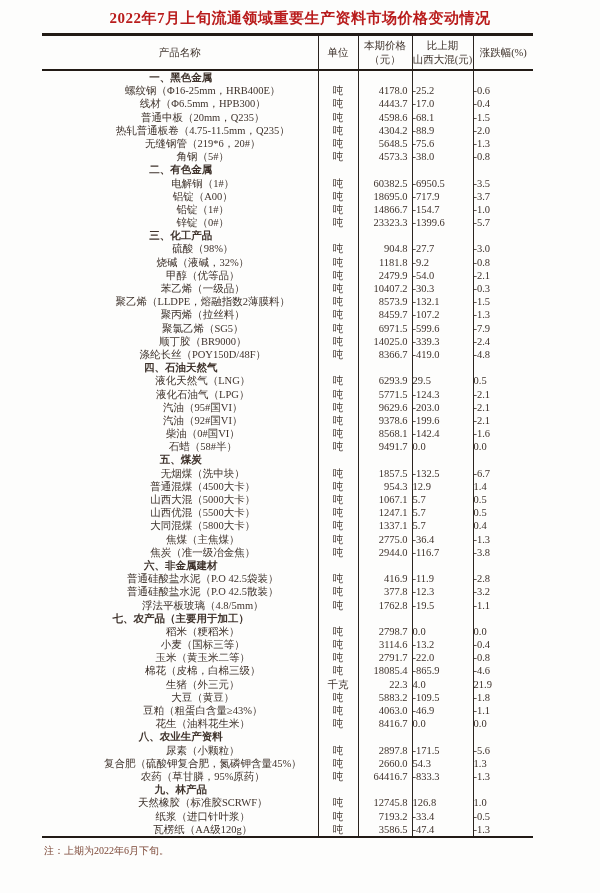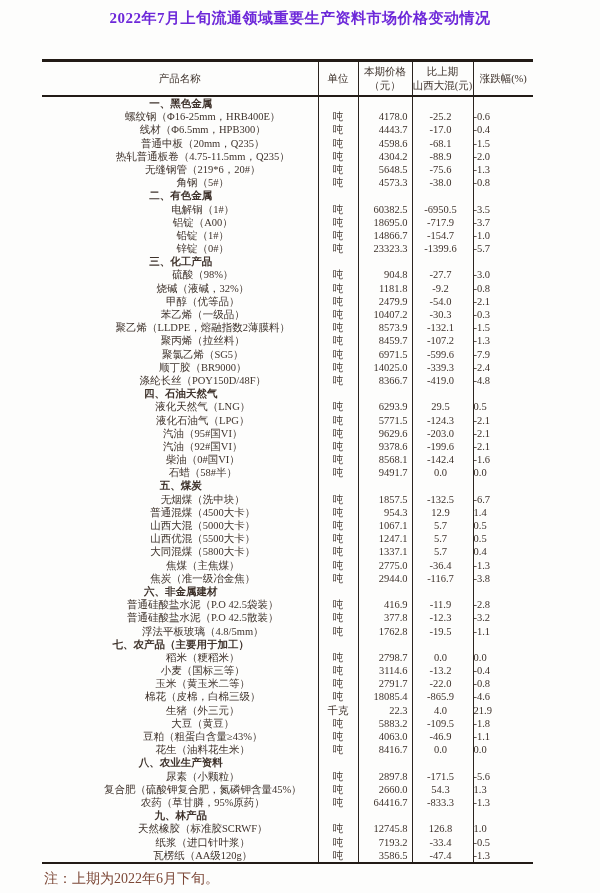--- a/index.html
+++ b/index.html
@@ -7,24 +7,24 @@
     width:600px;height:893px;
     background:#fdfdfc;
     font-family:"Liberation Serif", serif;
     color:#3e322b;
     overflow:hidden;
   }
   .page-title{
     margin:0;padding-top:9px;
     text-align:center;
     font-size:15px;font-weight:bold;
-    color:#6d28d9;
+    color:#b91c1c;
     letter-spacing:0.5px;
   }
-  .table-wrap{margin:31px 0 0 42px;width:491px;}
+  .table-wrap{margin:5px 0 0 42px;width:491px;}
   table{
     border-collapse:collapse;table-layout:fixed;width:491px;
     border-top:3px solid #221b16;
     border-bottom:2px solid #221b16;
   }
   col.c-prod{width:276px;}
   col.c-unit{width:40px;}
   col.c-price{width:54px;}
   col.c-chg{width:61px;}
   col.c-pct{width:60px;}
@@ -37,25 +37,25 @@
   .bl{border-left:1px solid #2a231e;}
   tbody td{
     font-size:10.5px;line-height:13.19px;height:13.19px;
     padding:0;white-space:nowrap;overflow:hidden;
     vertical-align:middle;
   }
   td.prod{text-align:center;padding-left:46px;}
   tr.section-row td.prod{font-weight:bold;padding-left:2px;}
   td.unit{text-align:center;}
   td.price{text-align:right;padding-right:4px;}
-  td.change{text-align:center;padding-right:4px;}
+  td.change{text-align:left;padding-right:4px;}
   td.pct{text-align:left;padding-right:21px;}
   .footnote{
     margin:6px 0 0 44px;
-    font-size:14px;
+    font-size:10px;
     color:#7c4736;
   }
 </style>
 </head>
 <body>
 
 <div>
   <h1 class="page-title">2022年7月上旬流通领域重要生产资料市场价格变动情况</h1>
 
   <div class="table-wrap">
★ ★ ★ ★ ★ ★ ★
* [Task to carry out] If a line above holds the string "margin", copy it out.

* [Final answer]
     margin:0;padding-top:9px;
-  .table-wrap{margin:31px 0 0 42px;width:491px;}
+  .table-wrap{margin:5px 0 0 42px;width:491px;}
     margin:6px 0 0 44px;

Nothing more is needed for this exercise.